◆ Exercise description
Would you show every line from the records that holds "vistas"?
(Source data begins)
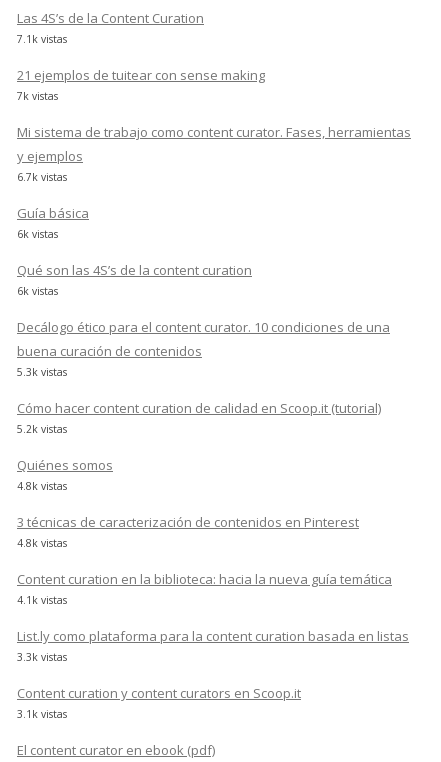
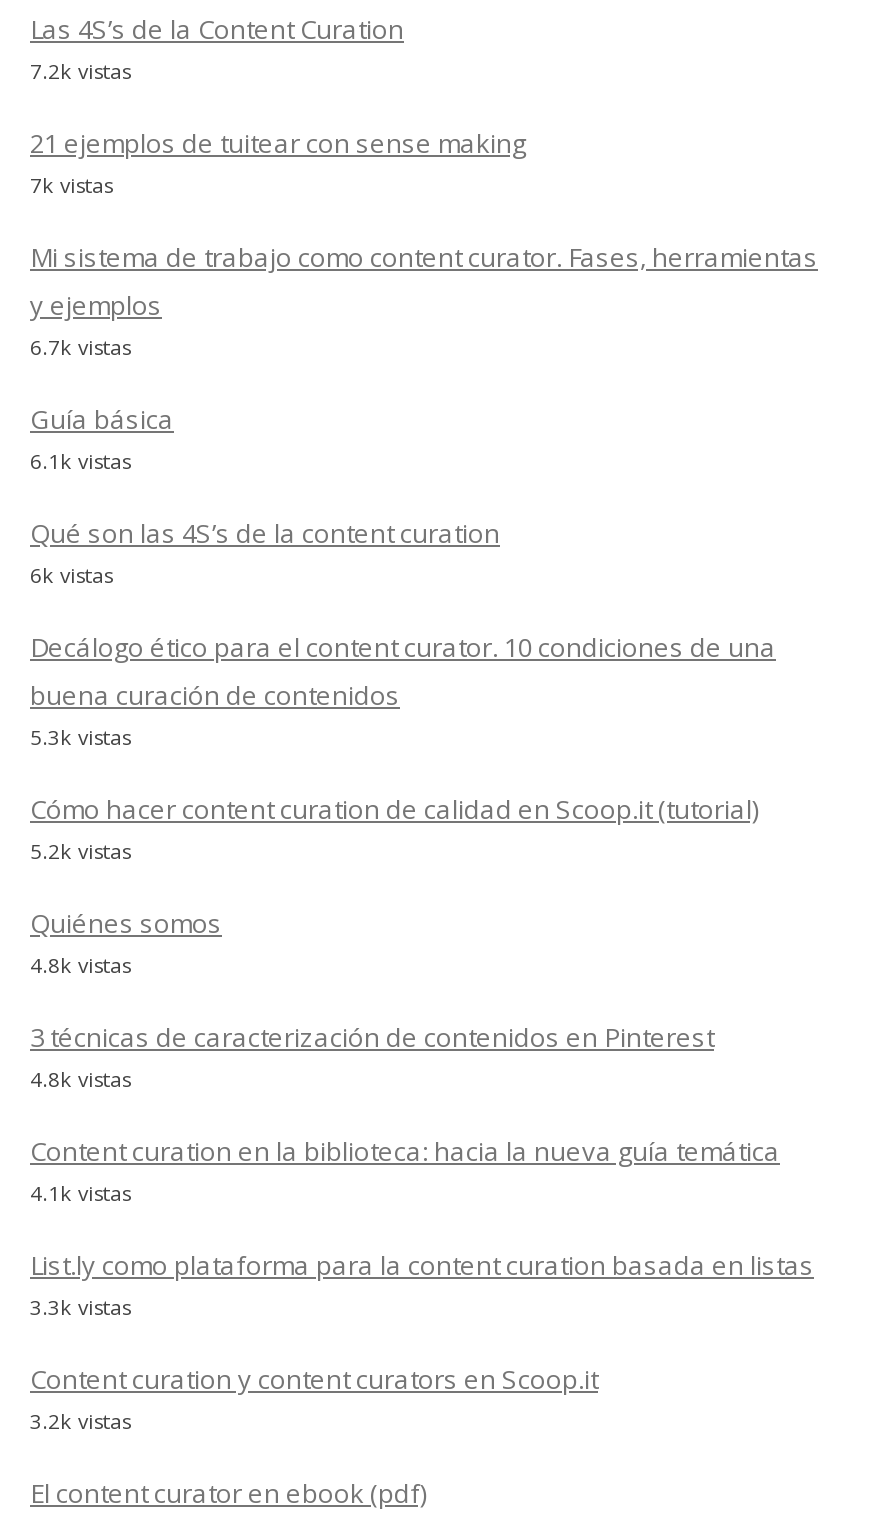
- 7.1k vistas
+ 7.2k vistas

- 6k vistas
+ 6.1k vistas

- 3.1k vistas
+ 3.2k vistas
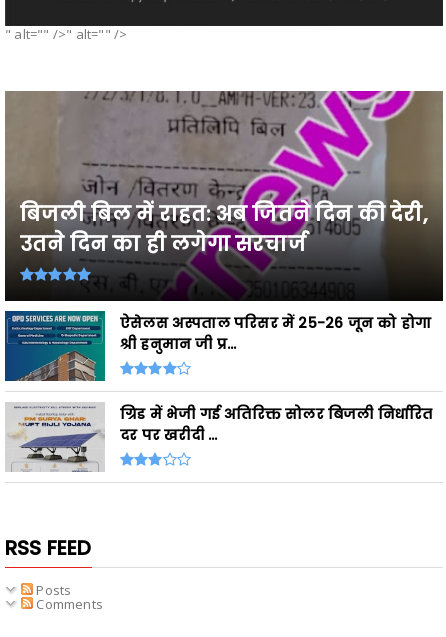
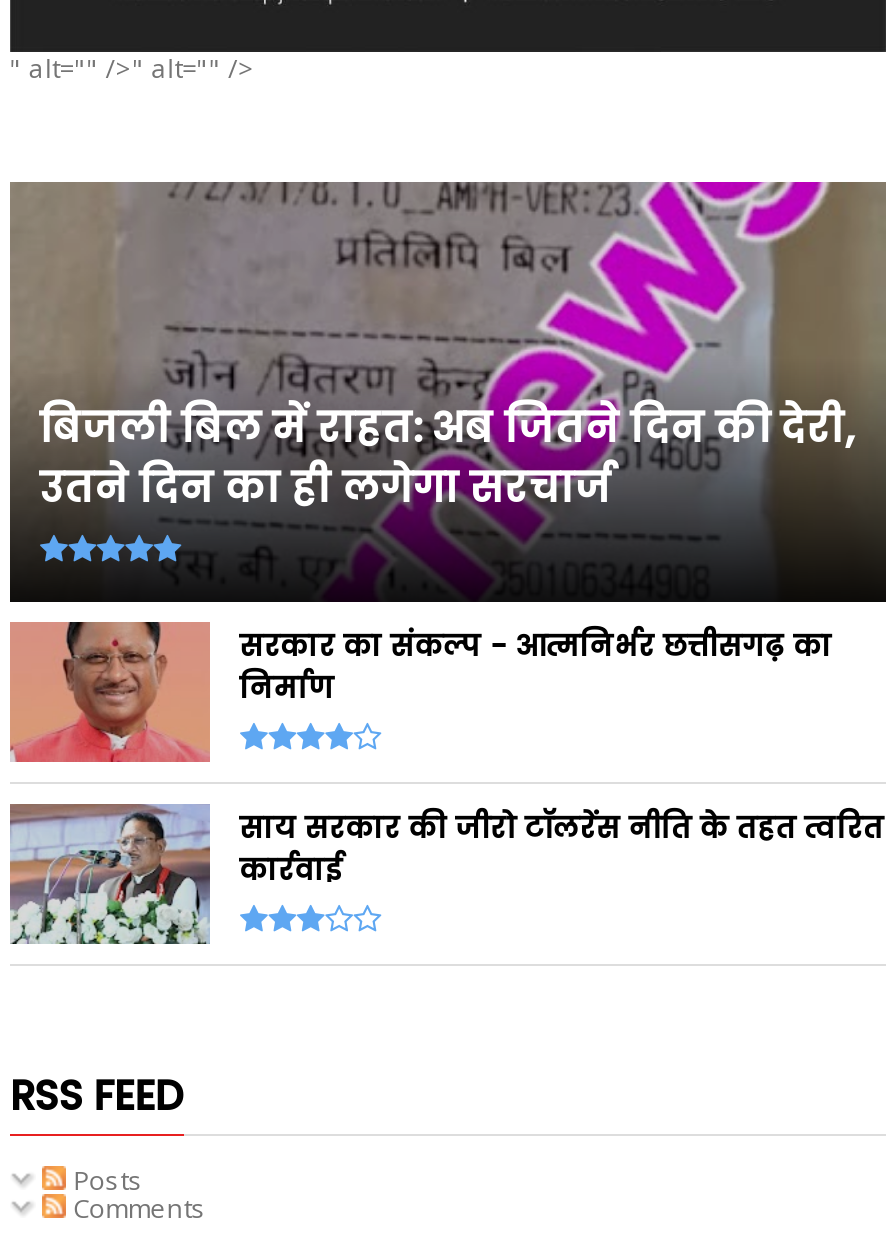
- [image]
- ऐसेलस अस्पताल परिसर में 25-26 जून को होगा
- श्री हनुमान जी प्र...
+ [image]
+ सरकार का संकल्प - आत्मनिर्भर छत्तीसगढ़ का
+ निर्माण

- [image]
- ग्रिड में भेजी गई अतिरिक्त सोलर बिजली निर्धारित
- दर पर खरीदी ...
+ [image]
+ साय सरकार की जीरो टॉलरेंस नीति के तहत त्वरित
+ कार्रवाई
(Source data ends)
◆ Exercise response
- 7.1k vistas
+ 7.2k vistas
- 6k vistas
+ 6.1k vistas
- 3.1k vistas
+ 3.2k vistas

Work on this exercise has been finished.